In case it is necessary for the adoption of appropriate measures against the reported behavior, specific data may be communicated to the competent authorities, such as the State Security Forces and Corps, members of the Public Prosecutor's Office, judges and courts, or administrative authorities. In any case, these communications will be made within the channels provided by law and under obligations of reserve and confidentiality.

On certain occasions, it may be necessary for us to communicate your personal data to third parties that support us in developing this activity with their services, such as technological and security service providers. They will process your personal data as processors, following our instructions, under specific contractual terms and subject to specific obligations of confidentiality and reserve and to the applicable data protection regulations.

Do we transfer your personal data abroad?

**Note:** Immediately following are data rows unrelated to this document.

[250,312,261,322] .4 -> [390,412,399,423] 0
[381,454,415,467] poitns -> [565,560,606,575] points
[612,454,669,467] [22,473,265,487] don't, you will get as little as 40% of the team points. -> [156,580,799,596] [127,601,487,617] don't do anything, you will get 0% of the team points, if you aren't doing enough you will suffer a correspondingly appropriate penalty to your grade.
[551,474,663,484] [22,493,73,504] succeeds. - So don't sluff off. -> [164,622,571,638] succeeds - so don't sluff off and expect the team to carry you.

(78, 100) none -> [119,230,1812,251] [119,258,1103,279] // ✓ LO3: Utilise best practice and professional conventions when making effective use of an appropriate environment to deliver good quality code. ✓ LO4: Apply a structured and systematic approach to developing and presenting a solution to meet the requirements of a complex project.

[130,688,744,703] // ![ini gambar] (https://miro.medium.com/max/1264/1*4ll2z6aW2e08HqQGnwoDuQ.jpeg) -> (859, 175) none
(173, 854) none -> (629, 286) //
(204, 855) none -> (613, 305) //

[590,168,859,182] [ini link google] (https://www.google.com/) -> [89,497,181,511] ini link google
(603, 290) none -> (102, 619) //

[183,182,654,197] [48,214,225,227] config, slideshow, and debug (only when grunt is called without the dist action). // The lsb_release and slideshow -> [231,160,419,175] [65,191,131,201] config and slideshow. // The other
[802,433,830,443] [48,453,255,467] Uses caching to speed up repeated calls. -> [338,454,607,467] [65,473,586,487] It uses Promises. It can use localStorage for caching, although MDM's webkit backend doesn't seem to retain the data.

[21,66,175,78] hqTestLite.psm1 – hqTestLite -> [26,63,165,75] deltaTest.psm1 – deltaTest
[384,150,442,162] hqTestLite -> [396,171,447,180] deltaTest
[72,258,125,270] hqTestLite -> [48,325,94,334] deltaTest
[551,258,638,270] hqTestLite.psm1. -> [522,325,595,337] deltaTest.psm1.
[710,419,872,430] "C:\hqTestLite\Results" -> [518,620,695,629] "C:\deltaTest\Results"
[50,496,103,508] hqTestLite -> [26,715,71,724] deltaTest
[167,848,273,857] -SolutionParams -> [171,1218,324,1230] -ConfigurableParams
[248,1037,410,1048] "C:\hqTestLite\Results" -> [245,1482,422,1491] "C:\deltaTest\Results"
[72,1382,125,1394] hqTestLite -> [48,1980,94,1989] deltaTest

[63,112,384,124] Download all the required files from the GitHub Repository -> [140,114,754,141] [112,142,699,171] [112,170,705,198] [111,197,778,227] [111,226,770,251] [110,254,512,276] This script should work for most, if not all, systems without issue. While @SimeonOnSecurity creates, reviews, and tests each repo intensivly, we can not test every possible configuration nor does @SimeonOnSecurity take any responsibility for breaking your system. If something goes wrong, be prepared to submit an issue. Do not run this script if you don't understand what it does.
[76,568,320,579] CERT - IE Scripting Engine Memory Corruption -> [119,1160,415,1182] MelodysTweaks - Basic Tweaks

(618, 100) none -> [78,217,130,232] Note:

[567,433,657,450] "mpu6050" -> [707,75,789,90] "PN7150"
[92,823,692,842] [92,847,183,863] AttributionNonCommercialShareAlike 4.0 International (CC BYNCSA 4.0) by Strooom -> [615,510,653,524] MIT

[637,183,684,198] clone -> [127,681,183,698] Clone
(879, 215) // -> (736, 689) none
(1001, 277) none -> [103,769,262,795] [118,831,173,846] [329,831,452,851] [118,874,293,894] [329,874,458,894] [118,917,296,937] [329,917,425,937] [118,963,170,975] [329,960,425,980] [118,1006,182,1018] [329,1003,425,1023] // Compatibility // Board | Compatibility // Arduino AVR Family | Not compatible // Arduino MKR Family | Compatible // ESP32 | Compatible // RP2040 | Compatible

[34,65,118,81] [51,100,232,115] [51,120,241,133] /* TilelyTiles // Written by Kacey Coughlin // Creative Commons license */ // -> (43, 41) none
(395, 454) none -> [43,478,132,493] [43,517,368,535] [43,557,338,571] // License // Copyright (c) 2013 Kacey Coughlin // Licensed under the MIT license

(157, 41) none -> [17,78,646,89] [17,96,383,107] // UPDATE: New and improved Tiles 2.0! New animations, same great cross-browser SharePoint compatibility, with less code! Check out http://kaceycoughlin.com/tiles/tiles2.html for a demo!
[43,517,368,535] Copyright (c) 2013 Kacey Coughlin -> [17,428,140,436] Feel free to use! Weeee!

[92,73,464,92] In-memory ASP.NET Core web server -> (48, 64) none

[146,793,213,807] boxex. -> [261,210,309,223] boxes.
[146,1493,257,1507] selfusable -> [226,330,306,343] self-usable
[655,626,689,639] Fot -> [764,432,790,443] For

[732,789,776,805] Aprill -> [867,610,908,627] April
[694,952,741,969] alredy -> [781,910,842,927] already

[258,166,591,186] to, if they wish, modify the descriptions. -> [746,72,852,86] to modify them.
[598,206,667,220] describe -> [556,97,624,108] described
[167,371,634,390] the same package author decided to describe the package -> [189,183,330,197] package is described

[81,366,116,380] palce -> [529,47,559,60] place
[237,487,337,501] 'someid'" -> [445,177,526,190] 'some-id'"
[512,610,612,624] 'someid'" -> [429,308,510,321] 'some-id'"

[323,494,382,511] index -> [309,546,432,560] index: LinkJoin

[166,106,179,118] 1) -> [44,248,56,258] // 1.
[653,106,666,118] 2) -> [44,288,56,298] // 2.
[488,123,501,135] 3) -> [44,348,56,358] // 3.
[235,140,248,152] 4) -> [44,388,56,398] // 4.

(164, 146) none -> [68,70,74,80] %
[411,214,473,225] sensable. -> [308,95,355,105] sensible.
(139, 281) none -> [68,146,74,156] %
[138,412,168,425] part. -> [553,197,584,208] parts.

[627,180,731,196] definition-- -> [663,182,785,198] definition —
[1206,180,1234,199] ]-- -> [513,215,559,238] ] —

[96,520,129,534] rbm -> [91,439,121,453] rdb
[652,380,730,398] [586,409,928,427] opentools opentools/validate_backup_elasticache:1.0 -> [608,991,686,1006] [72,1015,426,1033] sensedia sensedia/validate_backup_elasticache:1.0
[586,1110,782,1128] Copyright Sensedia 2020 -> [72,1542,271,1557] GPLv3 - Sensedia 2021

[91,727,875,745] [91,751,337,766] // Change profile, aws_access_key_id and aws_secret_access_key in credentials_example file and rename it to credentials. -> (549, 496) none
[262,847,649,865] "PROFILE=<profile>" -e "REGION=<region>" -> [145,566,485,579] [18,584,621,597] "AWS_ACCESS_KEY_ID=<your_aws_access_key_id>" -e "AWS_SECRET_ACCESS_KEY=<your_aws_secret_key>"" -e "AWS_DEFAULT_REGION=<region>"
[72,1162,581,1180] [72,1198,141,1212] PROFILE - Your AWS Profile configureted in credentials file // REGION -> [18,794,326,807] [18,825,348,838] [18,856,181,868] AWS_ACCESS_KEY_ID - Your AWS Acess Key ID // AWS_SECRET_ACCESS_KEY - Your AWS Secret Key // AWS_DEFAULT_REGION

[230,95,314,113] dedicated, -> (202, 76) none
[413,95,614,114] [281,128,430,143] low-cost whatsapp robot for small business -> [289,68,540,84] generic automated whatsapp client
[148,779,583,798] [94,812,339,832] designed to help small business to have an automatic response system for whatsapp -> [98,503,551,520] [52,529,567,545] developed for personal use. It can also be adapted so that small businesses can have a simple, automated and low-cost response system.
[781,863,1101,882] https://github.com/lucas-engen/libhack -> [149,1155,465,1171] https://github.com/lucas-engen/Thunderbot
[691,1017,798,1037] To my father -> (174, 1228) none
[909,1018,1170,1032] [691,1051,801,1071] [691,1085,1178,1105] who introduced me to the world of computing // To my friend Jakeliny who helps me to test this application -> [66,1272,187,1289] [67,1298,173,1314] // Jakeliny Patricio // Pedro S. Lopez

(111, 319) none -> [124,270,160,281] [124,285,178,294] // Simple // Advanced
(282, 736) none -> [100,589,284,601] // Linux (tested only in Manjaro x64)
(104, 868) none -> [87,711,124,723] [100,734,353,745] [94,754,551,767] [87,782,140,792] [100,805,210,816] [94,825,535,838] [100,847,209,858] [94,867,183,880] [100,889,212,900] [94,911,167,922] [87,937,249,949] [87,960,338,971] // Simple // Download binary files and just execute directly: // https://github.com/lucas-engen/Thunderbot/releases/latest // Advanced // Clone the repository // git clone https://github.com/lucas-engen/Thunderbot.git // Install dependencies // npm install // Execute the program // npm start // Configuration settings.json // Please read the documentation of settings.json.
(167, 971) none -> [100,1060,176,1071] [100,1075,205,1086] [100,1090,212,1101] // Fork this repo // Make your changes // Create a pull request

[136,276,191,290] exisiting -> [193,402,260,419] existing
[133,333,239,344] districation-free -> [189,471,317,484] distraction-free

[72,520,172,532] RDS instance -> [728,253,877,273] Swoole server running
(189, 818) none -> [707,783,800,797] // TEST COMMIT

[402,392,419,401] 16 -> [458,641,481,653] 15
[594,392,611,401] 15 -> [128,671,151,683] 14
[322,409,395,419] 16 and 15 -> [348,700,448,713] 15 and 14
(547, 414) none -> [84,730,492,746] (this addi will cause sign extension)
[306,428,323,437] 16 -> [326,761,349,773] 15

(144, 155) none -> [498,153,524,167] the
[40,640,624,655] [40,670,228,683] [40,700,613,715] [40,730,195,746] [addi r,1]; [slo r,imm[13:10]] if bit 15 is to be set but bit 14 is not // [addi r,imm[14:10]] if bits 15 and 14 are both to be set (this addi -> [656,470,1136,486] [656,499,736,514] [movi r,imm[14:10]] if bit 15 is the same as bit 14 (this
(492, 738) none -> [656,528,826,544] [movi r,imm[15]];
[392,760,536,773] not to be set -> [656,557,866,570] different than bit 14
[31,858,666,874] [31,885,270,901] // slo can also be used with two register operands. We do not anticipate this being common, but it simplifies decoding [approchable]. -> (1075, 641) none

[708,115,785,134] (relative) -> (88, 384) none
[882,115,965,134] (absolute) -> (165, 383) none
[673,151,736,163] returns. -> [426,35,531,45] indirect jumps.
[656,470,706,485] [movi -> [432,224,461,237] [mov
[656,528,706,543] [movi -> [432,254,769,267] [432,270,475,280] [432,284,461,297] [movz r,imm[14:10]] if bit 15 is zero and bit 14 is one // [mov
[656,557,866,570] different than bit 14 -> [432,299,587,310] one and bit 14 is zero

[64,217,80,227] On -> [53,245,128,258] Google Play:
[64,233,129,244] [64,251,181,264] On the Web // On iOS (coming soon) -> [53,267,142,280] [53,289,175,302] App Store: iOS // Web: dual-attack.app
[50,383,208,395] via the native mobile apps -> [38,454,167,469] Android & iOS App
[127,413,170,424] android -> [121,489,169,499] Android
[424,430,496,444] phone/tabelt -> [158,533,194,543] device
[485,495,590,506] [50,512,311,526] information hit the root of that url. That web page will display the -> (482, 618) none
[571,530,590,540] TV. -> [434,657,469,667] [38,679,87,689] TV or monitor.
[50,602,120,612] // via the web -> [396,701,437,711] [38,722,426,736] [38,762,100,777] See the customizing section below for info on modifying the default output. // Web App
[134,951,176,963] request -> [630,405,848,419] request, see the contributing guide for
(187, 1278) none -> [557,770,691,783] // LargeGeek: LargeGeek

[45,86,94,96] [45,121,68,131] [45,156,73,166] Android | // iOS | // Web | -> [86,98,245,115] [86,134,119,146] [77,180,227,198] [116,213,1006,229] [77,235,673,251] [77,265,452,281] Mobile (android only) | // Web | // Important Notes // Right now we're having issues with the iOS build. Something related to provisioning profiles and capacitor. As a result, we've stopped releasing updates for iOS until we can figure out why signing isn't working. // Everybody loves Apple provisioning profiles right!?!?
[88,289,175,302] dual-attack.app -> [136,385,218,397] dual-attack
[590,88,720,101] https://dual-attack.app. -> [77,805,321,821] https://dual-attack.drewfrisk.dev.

Your data will, remain within the European Economic Area. In this way, your data will maintain the protection standard afforded to them by the European data protection regulations.

What are your rights when you provide us with your data?

In accordance with the provisions of applicable data protection laws and regulations, you may exercise your rights of access, rectification, erasure, objection, and limitation of processing at any time.

You can exercise your rights simply by contacting us or our data protection officer using the contact details provided above. Please note that in case we do not have enough information to identify you and proceed with your request, we may need to ask you for further information.

You also have the right to lodge a complaint with the relevant data protection authority should you consider it necessary. In Spain, the supervisory authority is the Spanish Data Protection Agency.

How long will we process your data?

We will store your data for the time necessary to decide on the processing of the information provided. When it is not necessary to process a specific piece of information; when it is proven that the information is not required, relevant, or truthful; or, in any case, within a maximum period of three months, we will delete or anonymize its content immediately.

When it is necessary to process specific information, we will process the data for as long as needed for the investigation and the adoption of the corresponding measures, as the case may be. With respect to such information that has been processed, please note that we will also keep your personal data blocked for the period for which liability may arise from the processing.

Considerations regarding personal data about third parties.

By providing information to us through a channel, you may communicate personal data related to third parties. In such cases, you acknowledge and declare that the personal data you provide to us is true, accurate, and up to date at the time of provision.